With all my depression in the last few months, I forgot to celebrate life. I also forgot the way it feels when you get excited about things. The blood racing through your body, the adrenaline pumping, your short quick breaths as if you just ran a marathon. Yeah all those feelings that bring joy to your body and eventually fill your mind with joy.
Since moving, I have slept so well. I have felt rested and peaceful. I even sent out a couple of job applications. Knowing that I want to go back into the Peace Corps this is the most difficult part of living in limbo. Do I take a part-time meaningless job or do I apply for a meaningful job that I will eventually leave? I applied for temp work in labs since I am proficient there. I am considering a restaurant job since I just want to pay some bills down and keep food on the table. It isn’t that Richard cannot pay for food, it is that I feel it is my responsibility. I want quality food not junk, therefore I should pay for it. Today I found a handmade sausage store. Being a vegetarian this is not my favorite thing, but knowing there are better ingredients and less preservatives makes it a little easier to accept.

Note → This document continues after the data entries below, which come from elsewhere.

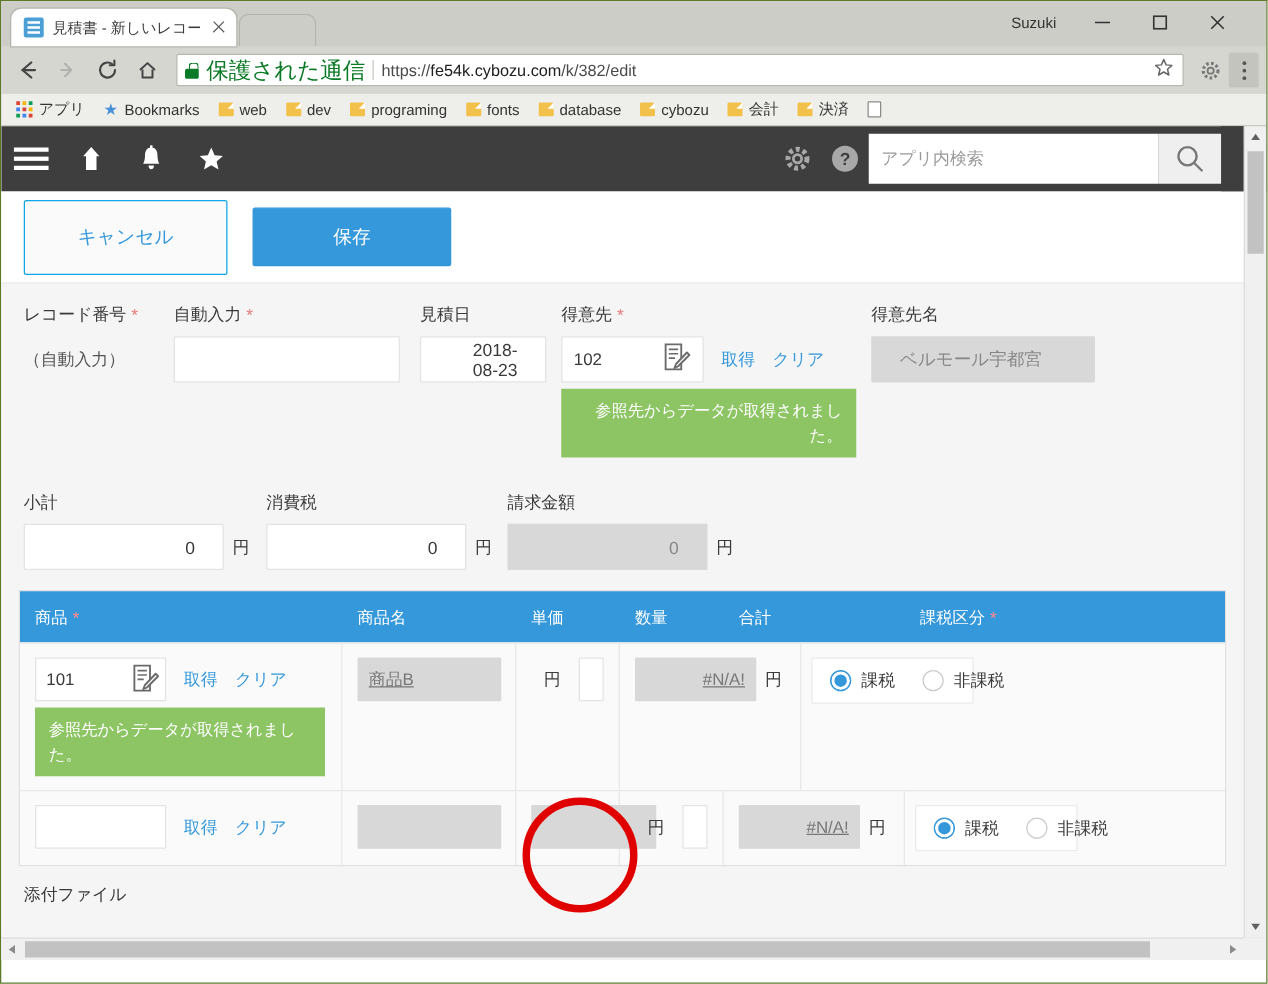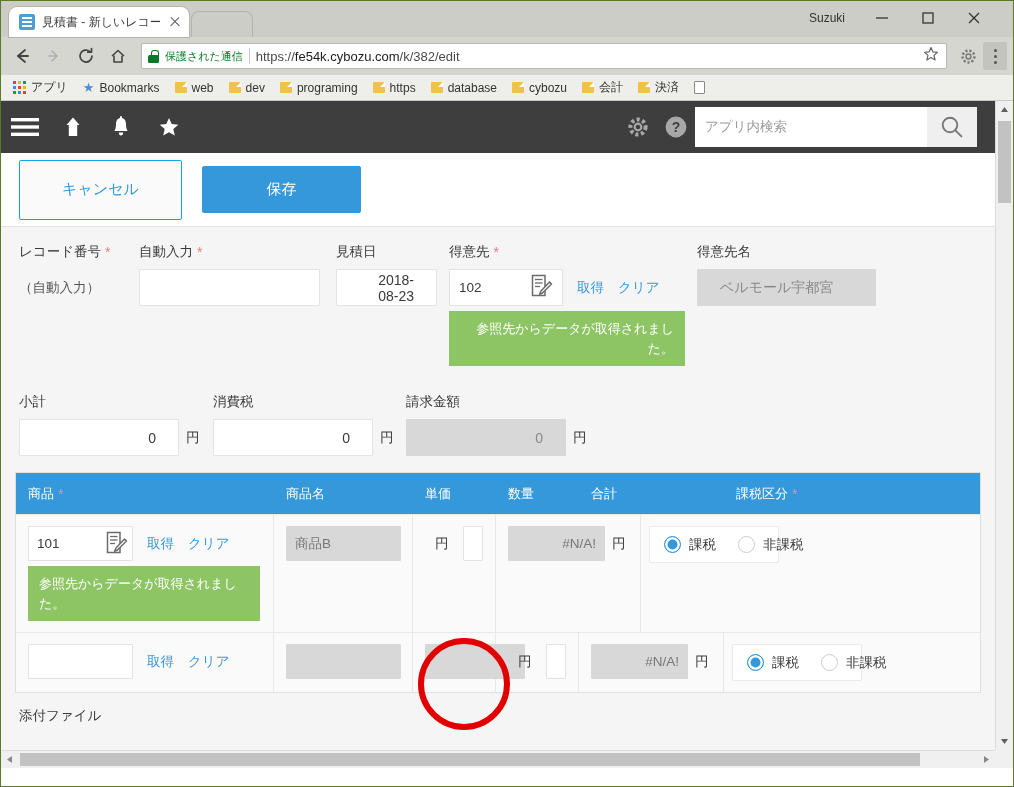"保護された通信" .secure-txt { font-size: 11px -> 18px }
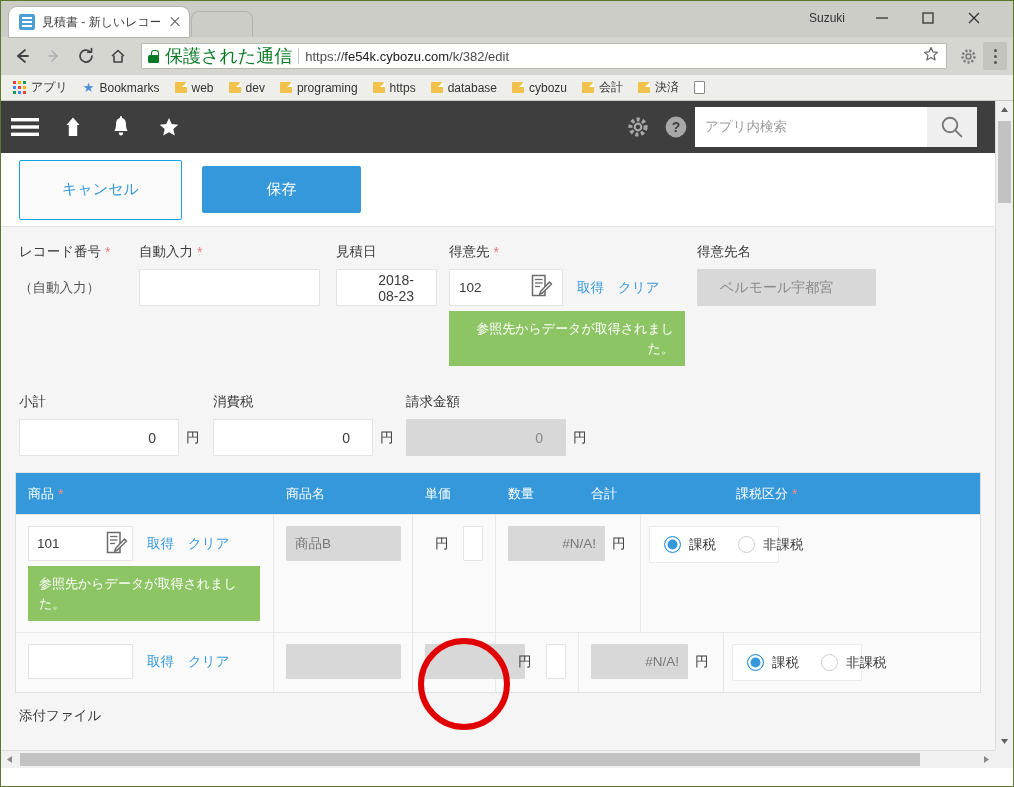"https" span { text: https -> fonts }
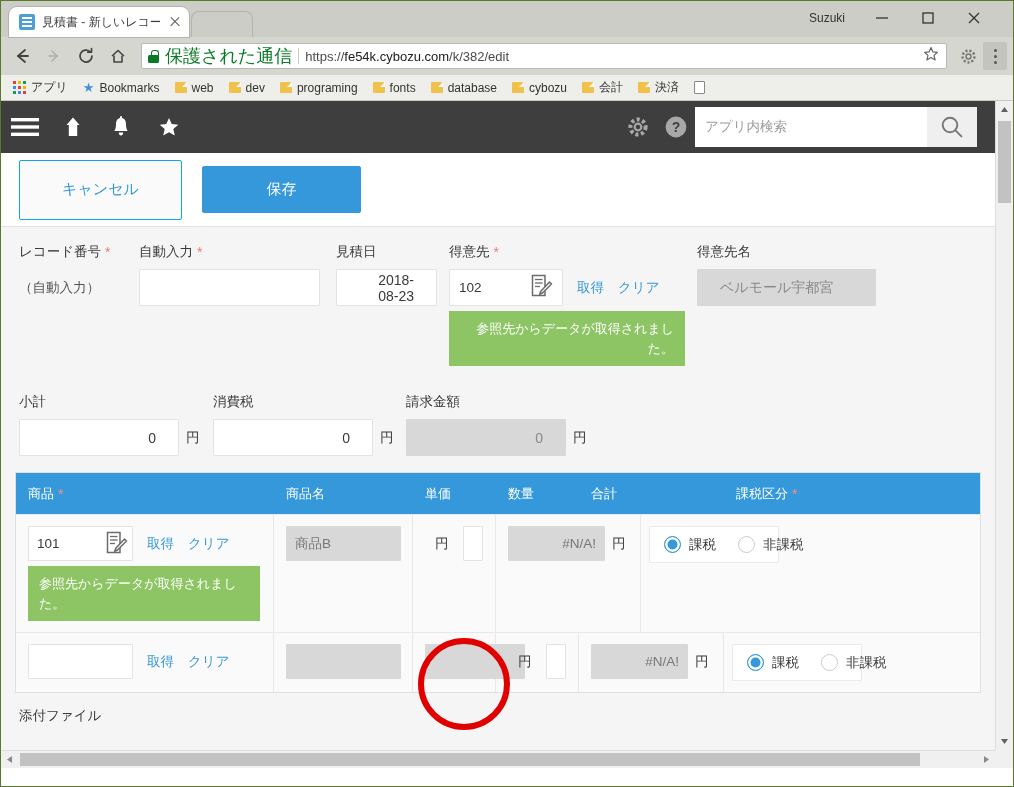"商品B" .cell-in.ro { text-decoration: none -> underline }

In my happy state today, I cooked, I cleaned and I relaxed. Enjoying a few glasses of wine, I noticed a new email from the Peace Corps. I have applied to leave again in September for either Senegal or Cameroon. Both positions are sustainable agriculture positions. Today I was invited to serve in a sustainable agriculture position in Jamaica. I am thrilled to be invited, but hesitant. I am only hesitant due to the fact that the departure date is in March. The location also has me on the fence. Not that Jamaica is not an intriguing location, I mean sailing is truly going to be accessible there. Yet it was not on my mind. I think that is my sticking point. The fact that I had not considered it. When I was invited to Liberia, my only goal was Africa, the country was not of concern. Now I am offered a position I really want on a timeline that was not mine in a location I know nothing about. I did date a Jamaican for a bit, and I have a great friend who is from there, but I actually know nothing about the island itself.
No matter what my decision will be, which I have to make by tomorrow, I am excited to be offered this opportunity. The thrill and excitement of a new adventure is almost more than I can handle. I really am excited and no matter what, I want to hold onto this feeling and try to keep it in my heart for those times that darkness prevails. Knowing that there is this feeling of hope and excitement and joy can carry you through the darkest times. Even though I was feeling a huge burden of darkness the last few month, I knew the sun would eventually come out again, I just forgot how that felt.